The threshold can vary depending on which embedding similarity metric you’re using:

  • With cosine similarity, the threshold defines the minimum similarity score (between 0 and 1) required for a match. A value of 1 means only exact matches qualify, while lowering the threshold (for example, to 0.6) allows for looser, less similar matches. Higher values mean stricter matching, and lower values mean broader matching. Cosine similarity measures the angle between two embedding vectors—scores near 1 indicate strong alignment (semantic closeness or zero angle), while scores near 0 indicate orthogonality, meaning the vectors are unrelated in direction and therefore semantically dissimilar. Users often configure thresholds above 0.5 for strong matches and 0.8–0.9 for near-exact similarity.

  • For Euclidean distance, the threshold defines the minimum required similarity as well, normalized to follow the same logic: 1 represents an exact match (zero distance), while 0 allows the broadest match range. Just like with cosine similarity, higher values enforce tighter similarity, while lower values allow looser matches.

The optimal threshold depends on the selected distance metric, the embedding model’s dimensionality, and the variation in your data. Tuning may be required for best results.

In Kong’s AI semantic plugins, this threshold is not post-processed or filtered by the plugin itself. The plugin sends it directly to the vector database, which uses it to determine matching documents based on the configured distance metric.

Threshold sensitivity and cache hit effectiveness

The closer your similarity threshold is to 1, the more likely you are to get cache misses when using plugins like AI Semantic Cache. This is because a higher threshold makes the similarity filter more strict, so only embeddings that are nearly identical to the query will qualify as a match. In practice, this means even small variations in phrasing, structure, or context can cause the system to miss otherwise semantically similar entries and fall back to calling the LLM again.

This happens because vector embeddings are not perfectly robust to minor semantic shifts, especially for short or ambiguous prompts. Raising the threshold narrows the match window, so you’re effectively demanding a near-exact match in a complex vector space, which is rare unless the input is repeated verbatim.

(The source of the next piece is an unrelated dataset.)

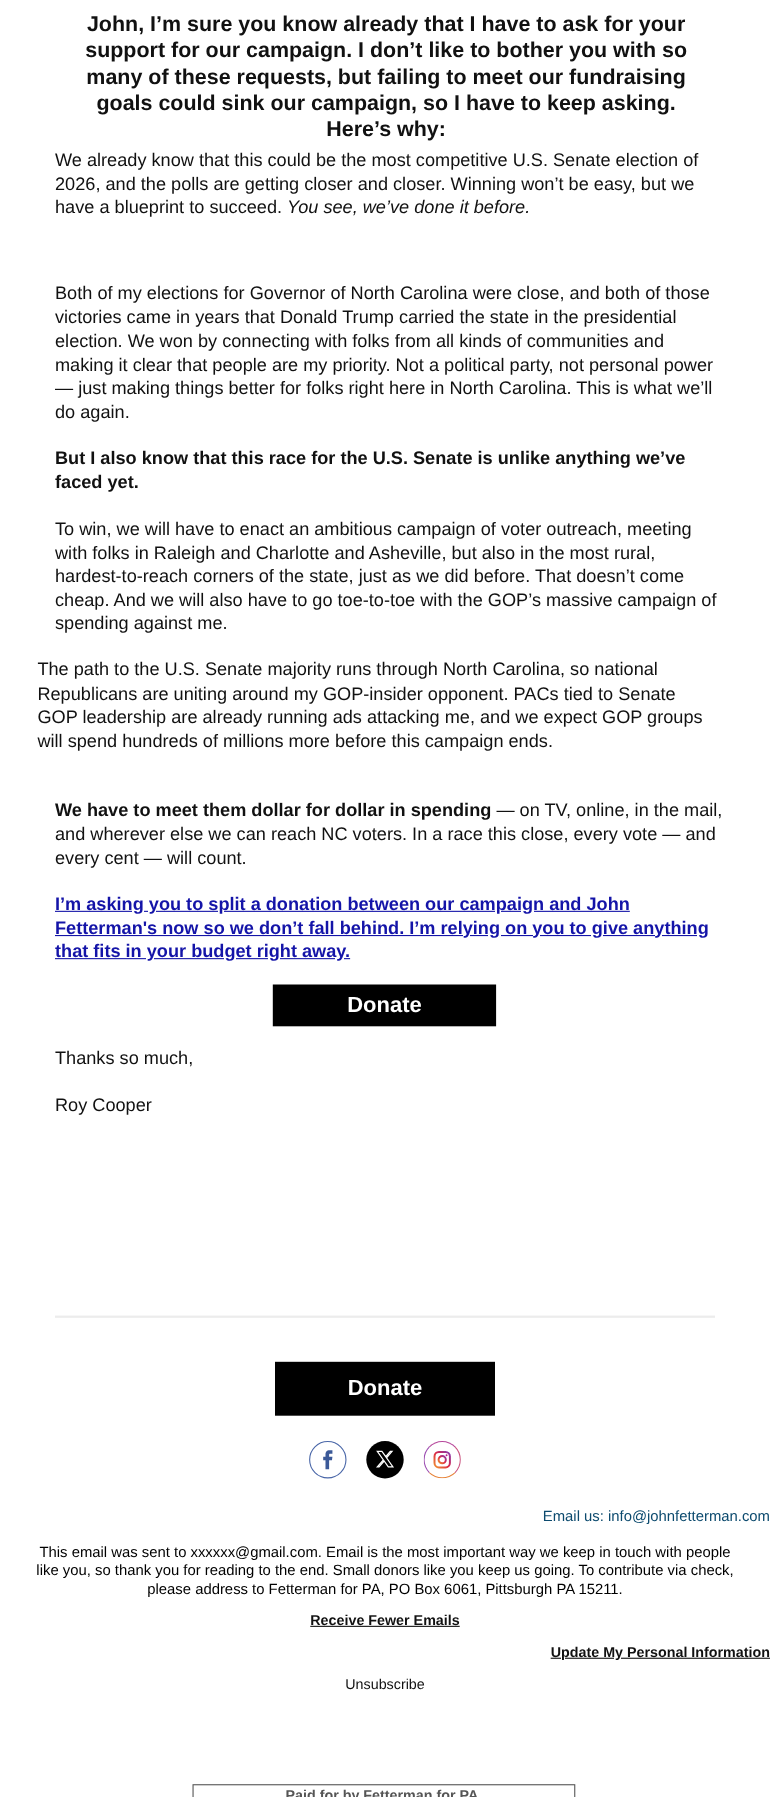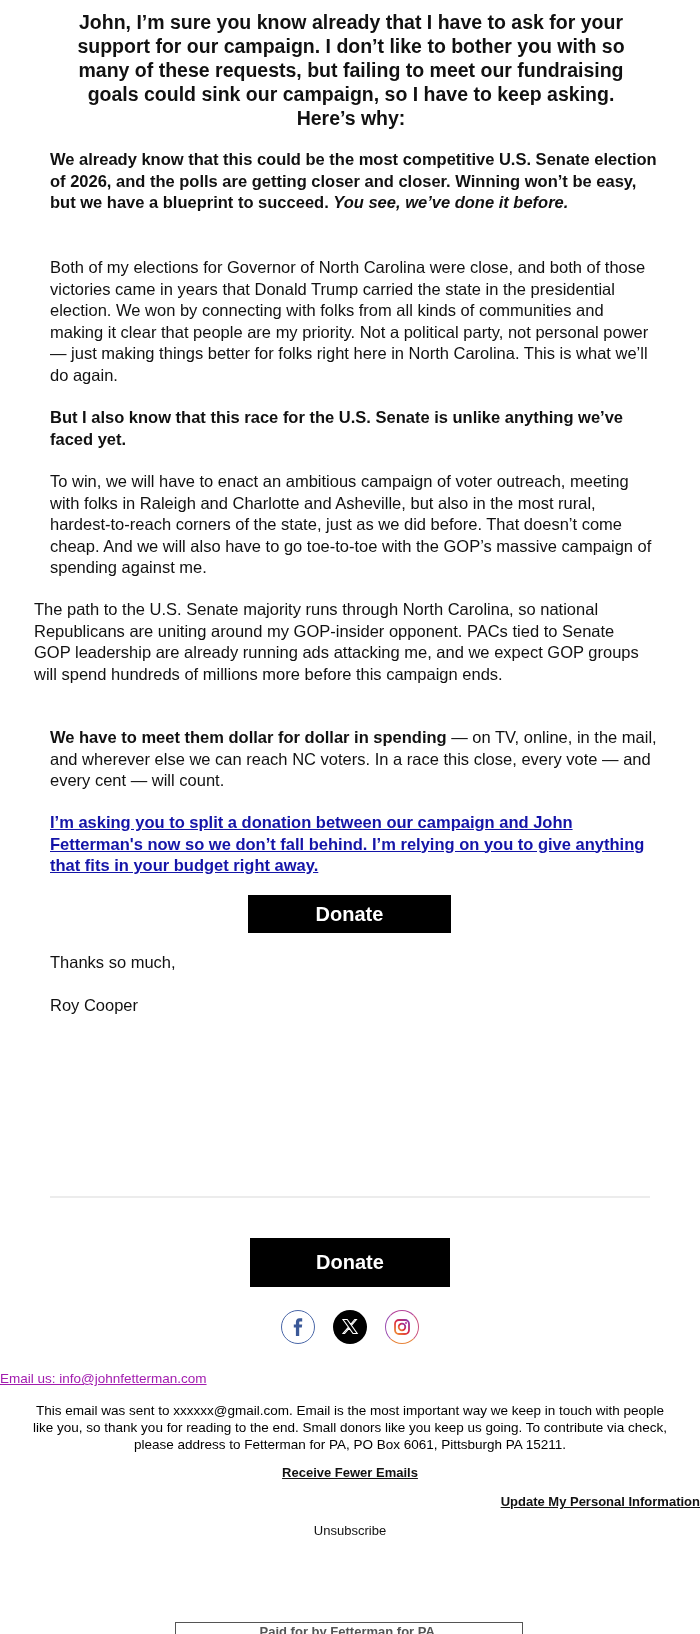"We already know that this" .p1 { font-weight: bold -> none; top: 149px -> 136px }
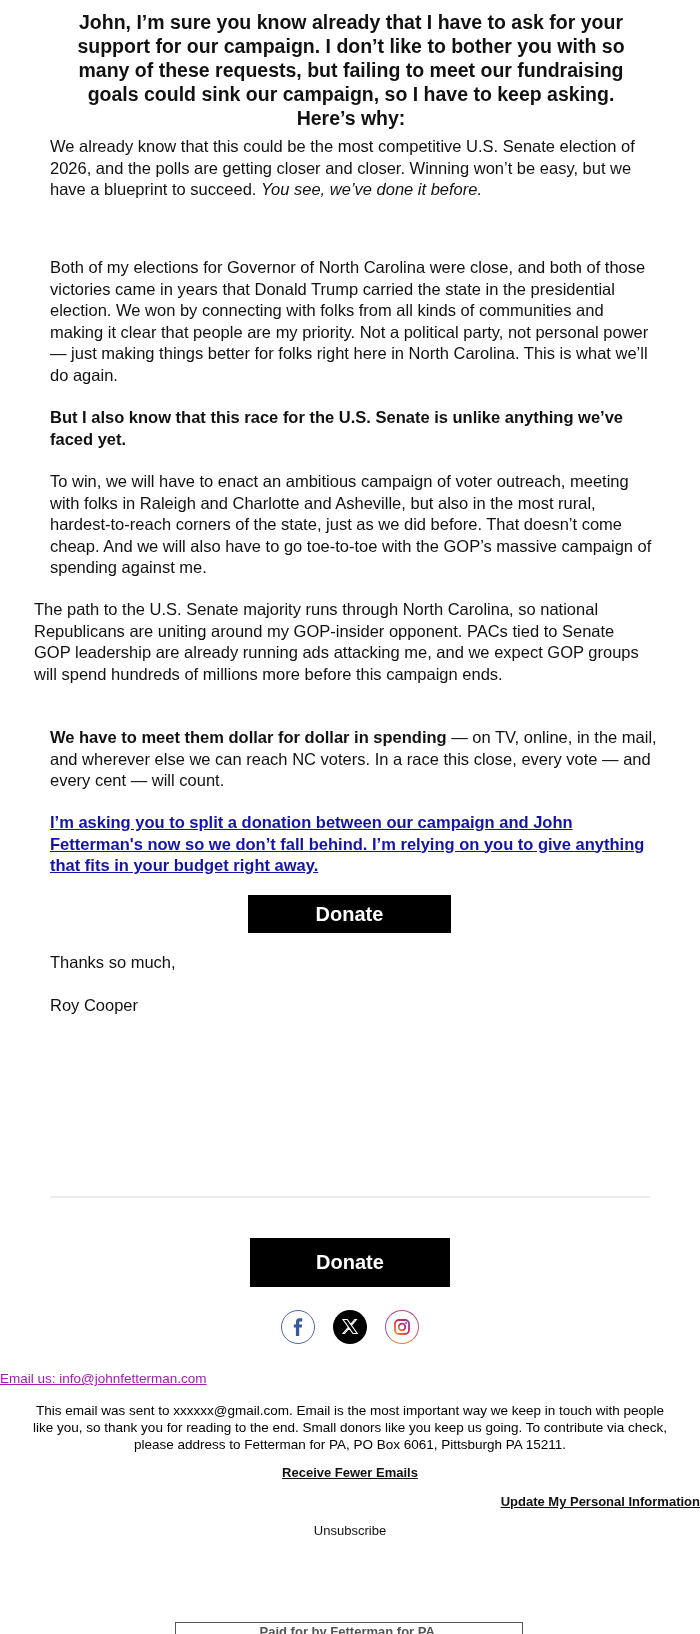"Email us: info@johnfetterman.com" .email-us { color: #a21caf -> #0c4a6e; text-align: left -> right; text-decoration: underline -> none }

The chart below illustrates this effect: as the similarity threshold increase (for example, becomes more strict), the cache hit rate typically falls. This reflects the broader acceptance of matches in the embedding space, which helps reduce redundant LLM calls at the cost of some semantic looseness.

Similarity threshold and cache rate hits

Figure 5: As the similarity threshold decreases (becomes more permissive), cache hit rate increases—illustrating the trade-off between strict semantic matching and LLM efficiency.

This is generally true but not absolute. If you’re working in a very narrow domain where inputs are highly repetitive or templated (for example, support FAQs), a low threshold might still yield good cache hit rates. Conversely, in open-ended chat or creative domains, a stricter threshold will almost always increase cache misses due to natural language variability.

Limitations

While embedding-based similarity is efficient and effective for many use cases, it has important limitations. Embeddings typically do not capture subtle semantic changes or handle long context as well as LLMs.

For example, the following prompts may be considered semantically equivalent by a vector similarity search, even though the latter asks for additional detail:

  • Summarize this article.
  • Summarize this article. Tell me more.

To address these edge cases, you can use a smaller LLM model to compare two texts side-by-side, enabling deeper semantic comparison.